How to run Ollama on specific GPU(s)
1 min readAug 2, 2024
In this tutorial we will see how to specify any GPU for ollama or multiple GPUs.
This tutorials is only for linux machine.
This is very simple, all we need to do is to set CUDA_VISIBLE_DEVICES to a specific GPU(s).

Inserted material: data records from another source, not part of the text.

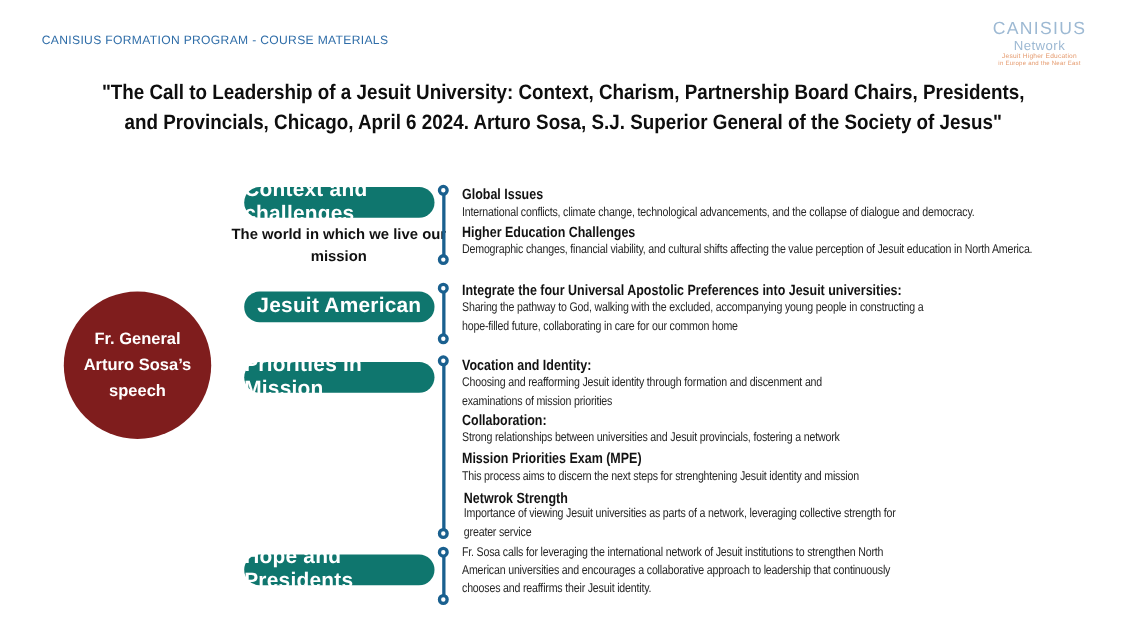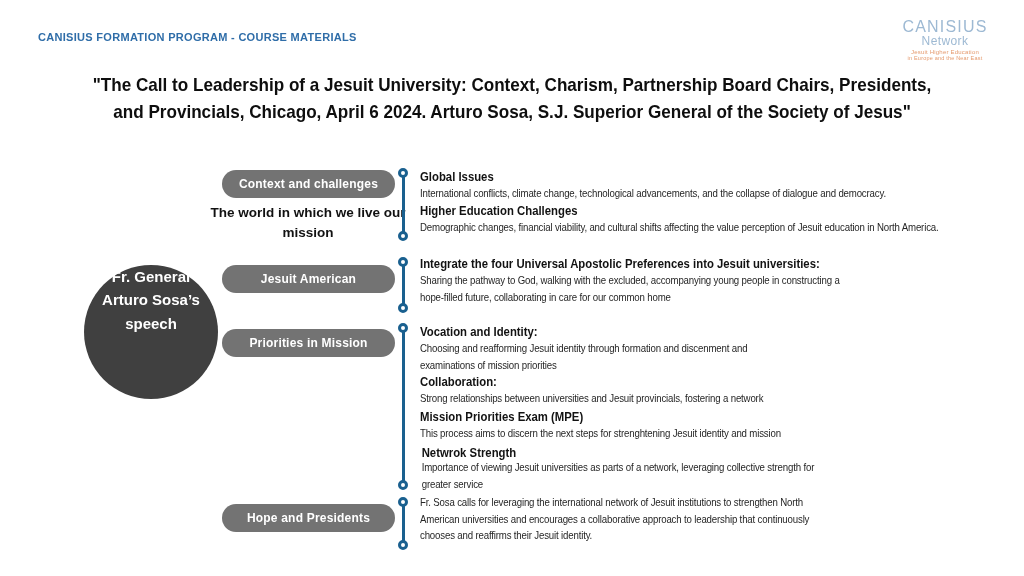--- a/index.html
+++ b/index.html
@@ -7,21 +7,21 @@
   body {
     position:relative;
     width:1024px; height:576px;
     background:#ffffff;
     font-family:"Liberation Sans", sans-serif;
     overflow:hidden;
   }
   
   .program-label {
     position:absolute; left:38px; top:31px;
-    font-size:11px; font-weight:bold; letter-spacing:.3px;
+    font-size:11px; font-weight:normal; letter-spacing:.3px;
     color:#2F6DA8;
   }
   .logo {
     position:absolute; left:898px; top:19px; width:94px;
     text-align:center; line-height:1.05;
   }
   .logo-name { font-size:16px; font-weight:500; letter-spacing:1.2px; color:#9DB9D3; }
   .logo-sub  { font-size:12px; font-weight:500; letter-spacing:.4px; color:#9DB9D3; margin-top:-1px; }
   .logo-tag1 { font-size:6px; color:#E59B6F; margin-top:2px; letter-spacing:.2px; }
   .logo-tag2 { font-size:5.5px; color:#E59B6F; letter-spacing:.2px; }
@@ -30,35 +30,35 @@
   .main-title {
     position:absolute; left:0; top:71px; width:1024px;
     text-align:center; color:#0E0E0E;
     font-size:19px; font-weight:bold; line-height:27px;
     transform:scaleX(.9); transform-origin:center top;
   }
   .main-title span { display:block; white-space:nowrap; }
 
   
   .speech-circle {
-    position:absolute; left:84px; top:265px; width:134px; height:134px;
-    background:#404040; border-radius:50%;
-    display:flex; justify-content:center;
+    position:absolute; left:58px; top:265px; width:134px; height:134px;
+    background:#7f1d1d; border-radius:50%;
+    display:flex; align-items:center; justify-content:center;
   }
   .speech-circle .lbl {
     width:104px; text-align:center; color:#ffffff;
     font-size:15px; font-weight:bold; line-height:1.55;
   }
 
   
   .pill {
     position:absolute; left:222px; width:173px; height:28px;
-    background:#737373; border-radius:14px;
+    background:#0f766e; border-radius:14px;
     display:flex; align-items:center; justify-content:center;
-    color:#ffffff; font-size:12px; font-weight:bold; letter-spacing:.2px;
+    color:#ffffff; font-size:19px; font-weight:bold; letter-spacing:.2px;
   }
   .pill-note {
     position:absolute; left:208px; top:203px; width:200px;
     text-align:center; color:#111111;
     font-size:13.5px; font-weight:bold; line-height:1.45;
   }
 
   
   .tl-seg { position:absolute; left:397px; width:12px; }
   .tl-seg .tl-line {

Head over to /etc/systemd/system
cd /etc/systemd/system
cat ollama.service
After priting the output you will see something like this —
[Unit]
Description=Ollama Service
After=network-online.target
[Service]
ExecStart=/usr/local/bin/ollama serve
User=ollama
Group=ollama
Restart=always
RestartSec=3
Environment="PATH="
[Install]
WantedBy=default.target
In this just before we server the ollama model we need to set GPU devices like this, so above will look like this
For single GPU
[Unit]
Description=Ollama Service
After=network-online.target
[Service]
Environment="CUDA_VISIBLE_DEVICES=0"
ExecStart=/usr/local/bin/ollama serve
User=ollama
Group=ollama
Restart=always
RestartSec=3
Environment="PATH="
[Install]
WantedBy=default.target
For multiple GPUs
[Unit]
Description=Ollama Service
After=network-online.target
[Service]
Environment="CUDA_VISIBLE_DEVICES=0,1,2"
ExecStart=/usr/local/bin/ollama serve
User=ollama
Group=ollama
Restart=always
RestartSec=3
Environment="PATH="
[Install]
WantedBy=default.target
This is it, now restart your service file like this.
sudo systemctl daemon-reload
sudo systemctl restart ollama.service